- WORK REQUIRED: When a line below holds the string "Documentación", show that line.

- DATA SUPPLIED:
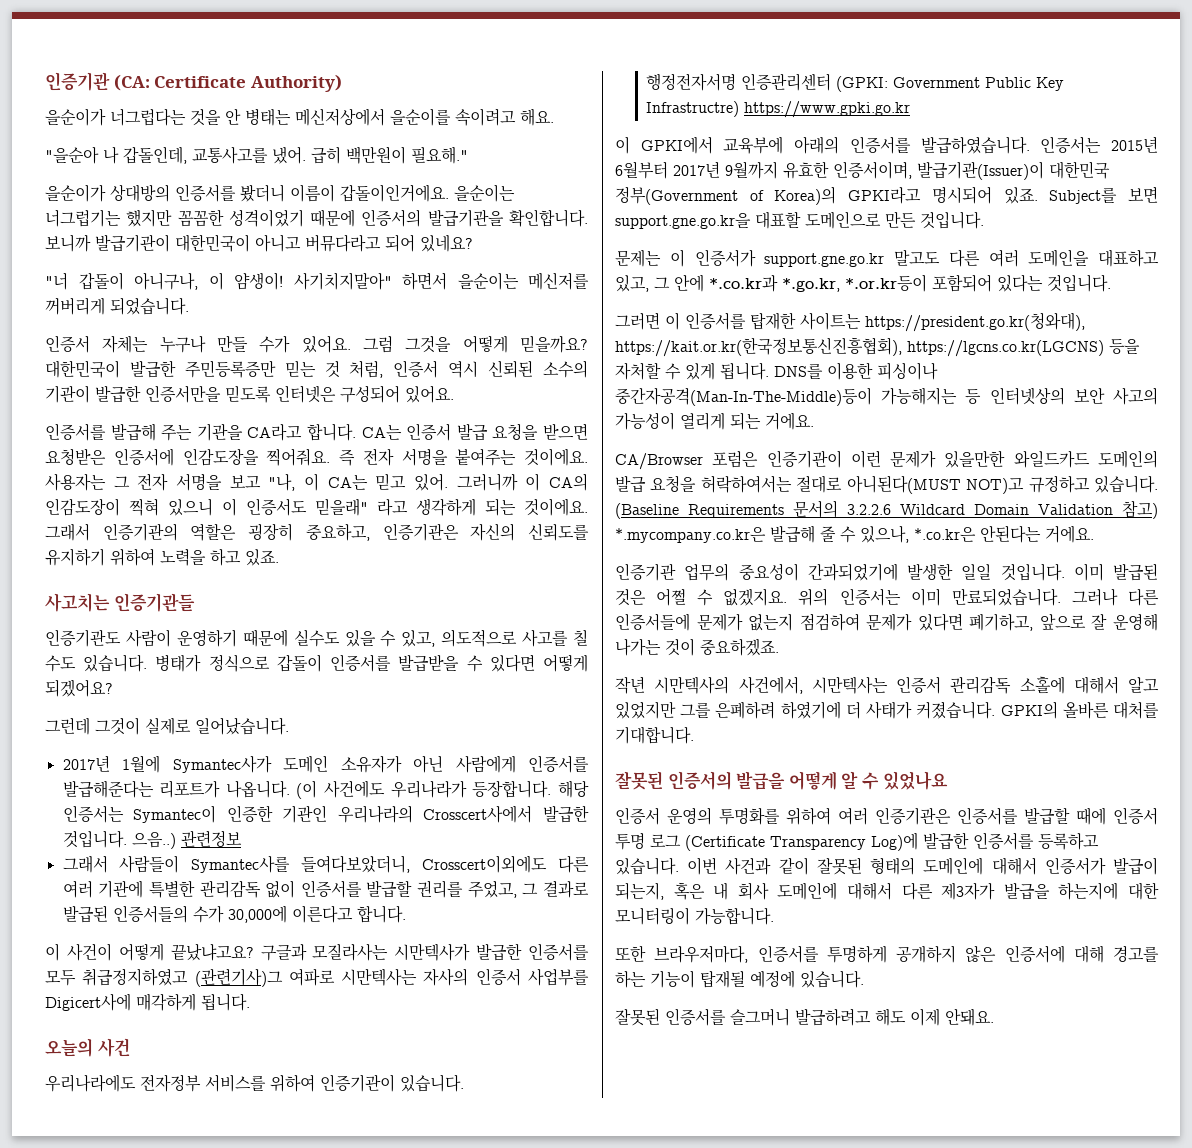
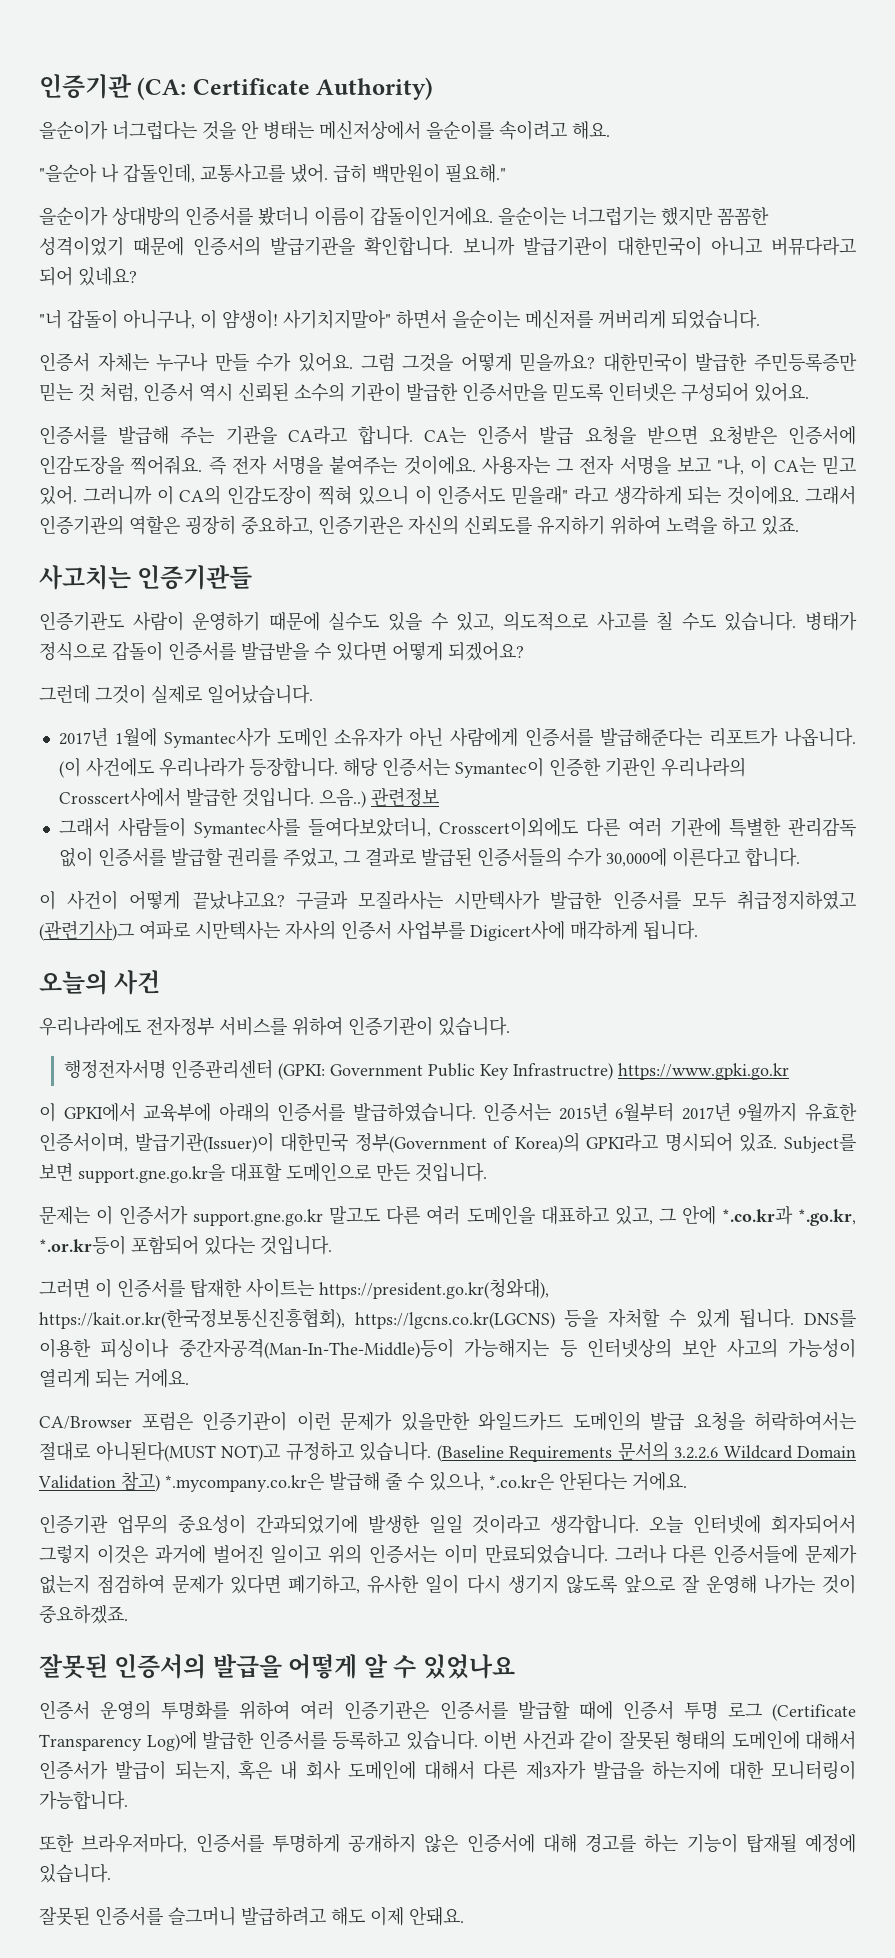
[1000,563,1158,581] [615,588,788,606] 것입니다. 이미 발급된 것은 어쩔 수 없겠지요. -> [472,1514,856,1534] [39,1544,322,1564] 것이라고 생각합니다. 오늘 인터넷에 회자되어서 그렇지 이것은 과거에 벌어진 일이고
(1034, 622) none -> [367,1574,617,1594] 유사한 일이 다시 생기지 않도록
[615,676,1159,694] [615,701,1159,719] [615,726,694,744] // 작년 시만텍사의 사건에서, 시만텍사는 인증서 관리감독 소홀에 대해서 알고 있었지만 그를 은폐하려 하였기에 더 사태가 커졌습니다. GPKI의 올바른 대처를 기대합니다. -> (128, 1614) none

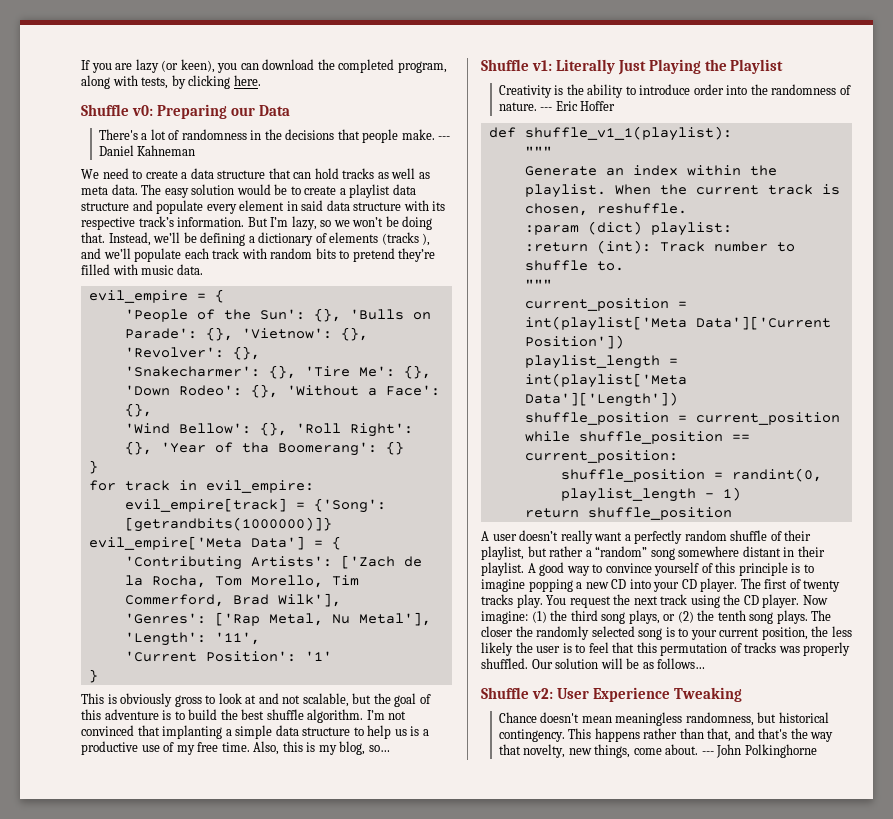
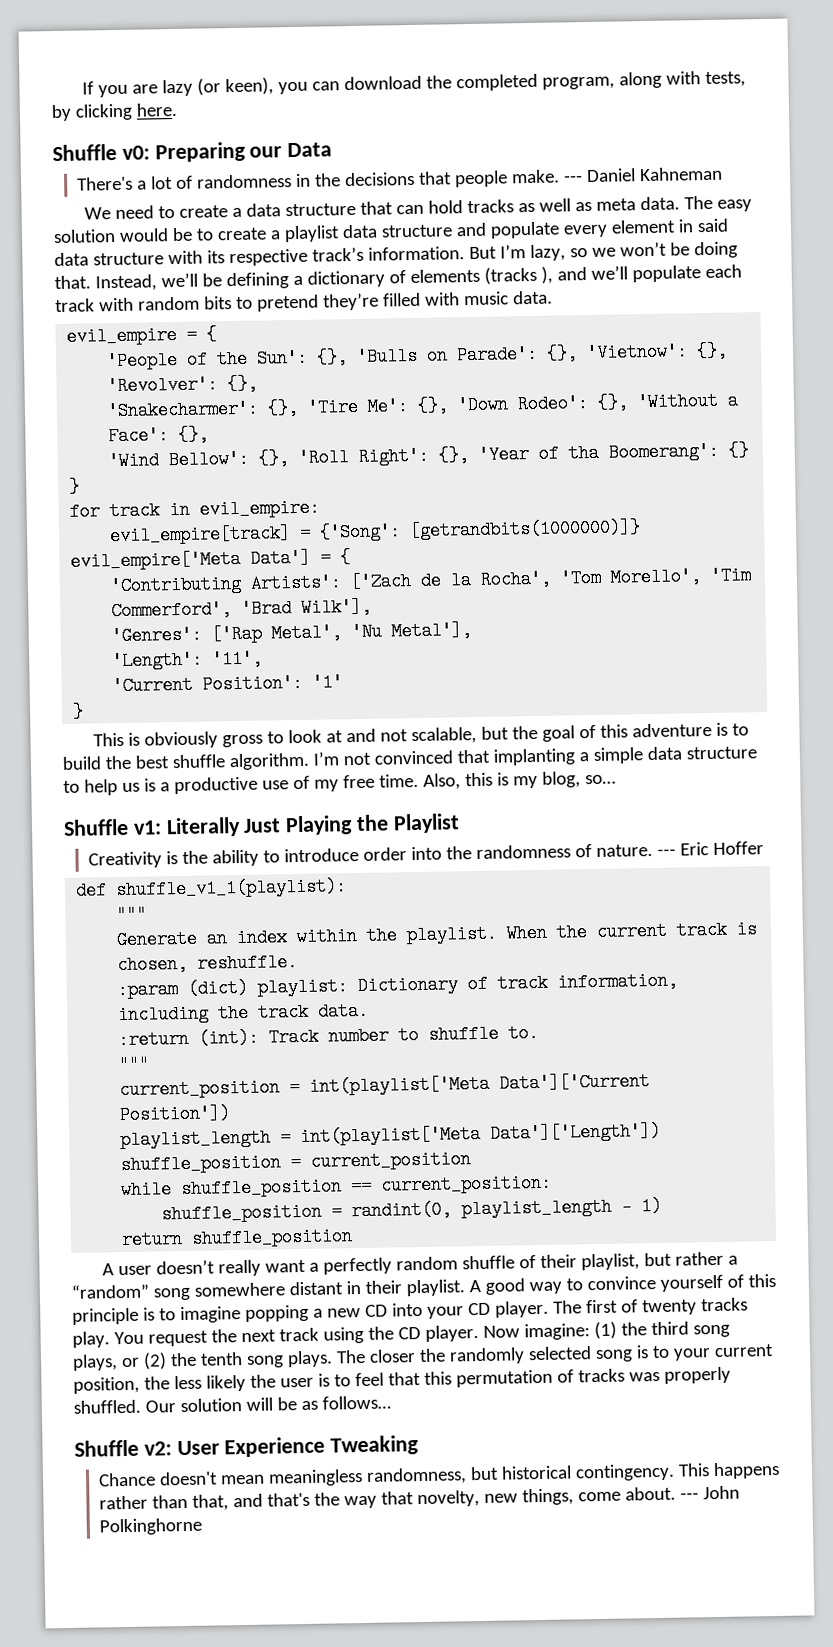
[151,575,359,588] [124,594,269,607] Rocha, Tom Morello, Tim Commerford, Brad -> [480,566,752,589] [111,599,293,621] Rocha', 'Tom Morello', 'Tim Commerford', 'Brad
[268,613,350,626] Metal, Nu -> [271,622,383,643] Metal', 'Nu
(732, 229) none -> [357,971,679,996] [118,1001,370,1025] Dictionary of track information, including the track data.

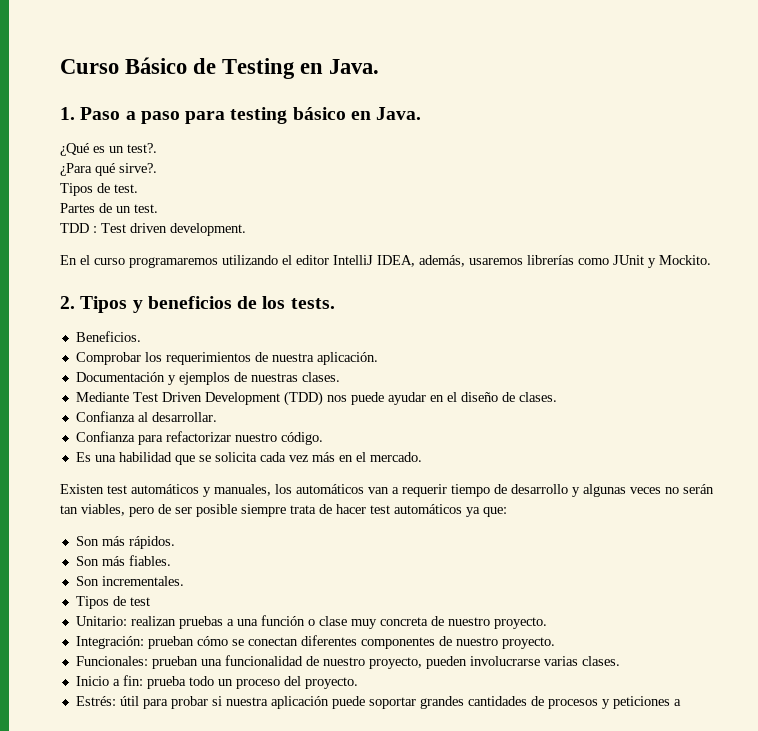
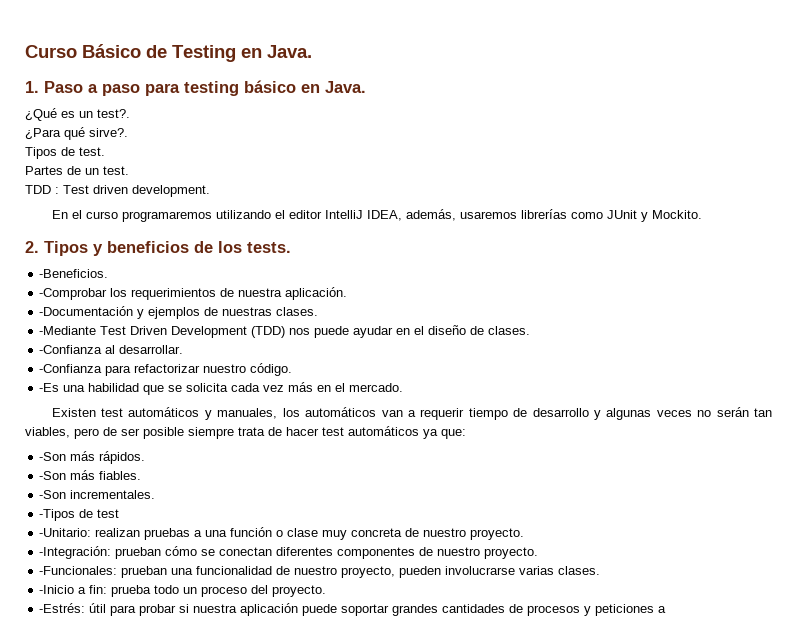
[75,331,141,342] [75,352,141,365] Beneficios. // Comprobar -> [39,269,109,278] [39,288,108,300] -Beneficios. // -Comprobar
[75,372,165,382] Documentación -> [39,306,134,316] -Documentación
[75,392,129,402] Mediante -> [39,326,97,335] -Mediante
[75,411,135,422] Confianza -> [39,345,103,354] -Confianza
[75,431,135,442] Confianza -> [39,364,103,373] -Confianza
[75,452,91,462] Es -> [39,383,60,392] -Es
[75,536,99,546] Son -> [39,452,67,461] -Son
[75,556,99,566] Son -> [39,471,67,480] -Son
[75,576,99,586] Son -> [39,490,67,499] -Son
[75,596,109,609] Tipos -> [39,509,76,521] -Tipos
[75,616,127,626] Unitario: -> [39,528,92,537] -Unitario:
[75,636,144,649] Integración: -> [39,546,112,559] -Integración:
[75,656,148,666] Funcionales: -> [39,566,118,575] -Funcionales:
[75,676,109,686] Inicio -> [39,585,75,594] -Inicio
[75,696,116,706] Estrés: -> [39,603,86,613] -Estrés:

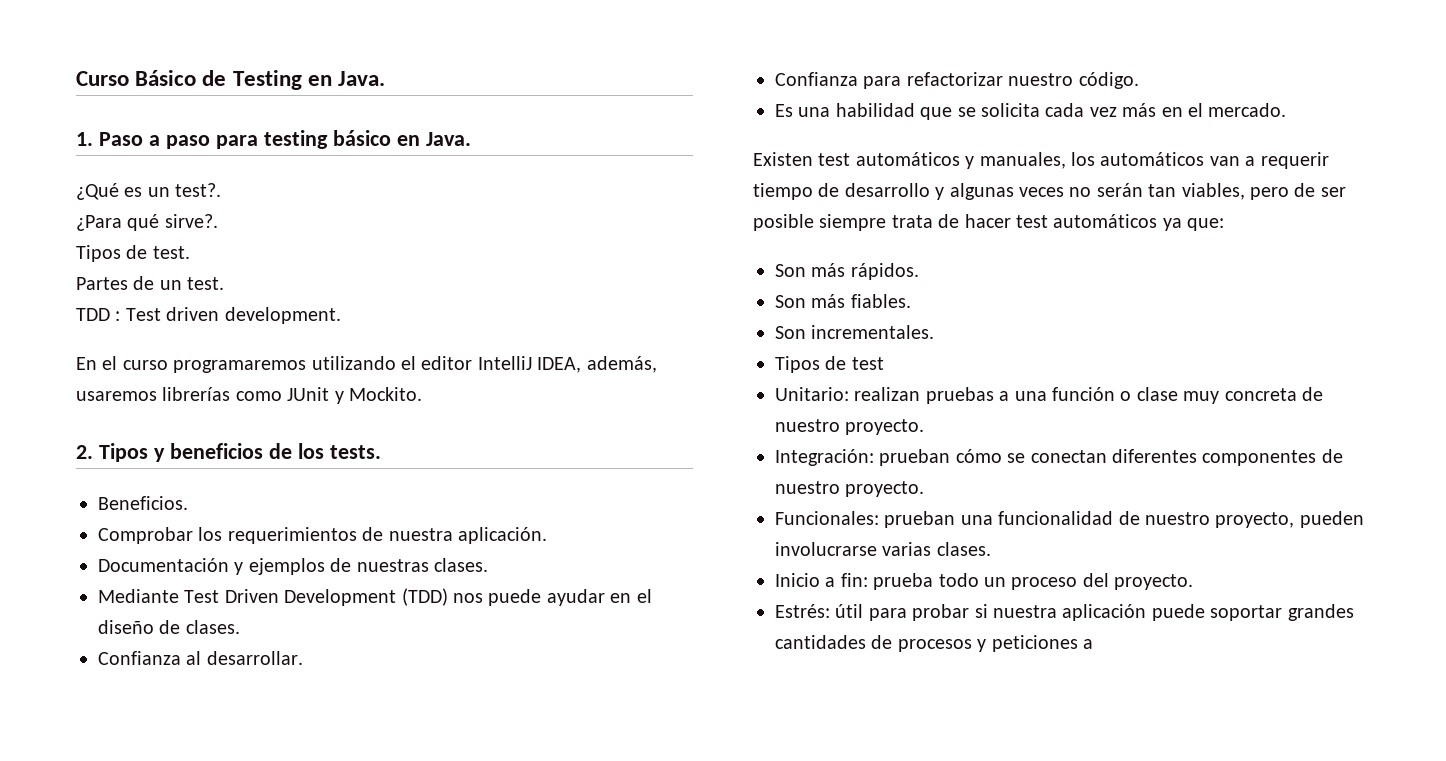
[39,269,109,278] [39,288,108,300] -Beneficios. // -Comprobar -> [98,496,188,510] [98,527,193,544] Beneficios. // Comprobar
[39,306,134,316] -Documentación -> [98,558,229,572] Documentación
[39,326,97,335] -Mediante -> [98,589,179,603] Mediante
[39,345,103,354] -Confianza -> [98,651,181,665] Confianza
[39,364,103,373] -Confianza -> [775,72,858,86] Confianza
[39,383,60,392] -Es -> [775,104,793,117] Es
[39,452,67,461] -Son -> [775,264,806,277] Son
[39,471,67,480] -Son -> [775,295,806,308] Son
[39,490,67,499] -Son -> [775,326,806,339] Son
[39,509,76,521] -Tipos -> [775,356,820,373] Tipos
[39,528,92,537] -Unitario: -> [775,387,849,401] Unitario:
[39,546,112,559] -Integración: -> [775,449,874,466] Integración:
[39,566,118,575] -Funcionales: -> [775,511,879,525] Funcionales:
[39,585,75,594] -Inicio -> [775,573,820,587] Inicio
[39,603,86,613] -Estrés: -> [775,604,830,618] Estrés:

- OUTPUT FOR THIS EXERCISE:
[75,372,165,382] Documentación -> [39,306,134,316] -Documentación
[39,306,134,316] -Documentación -> [98,558,229,572] Documentación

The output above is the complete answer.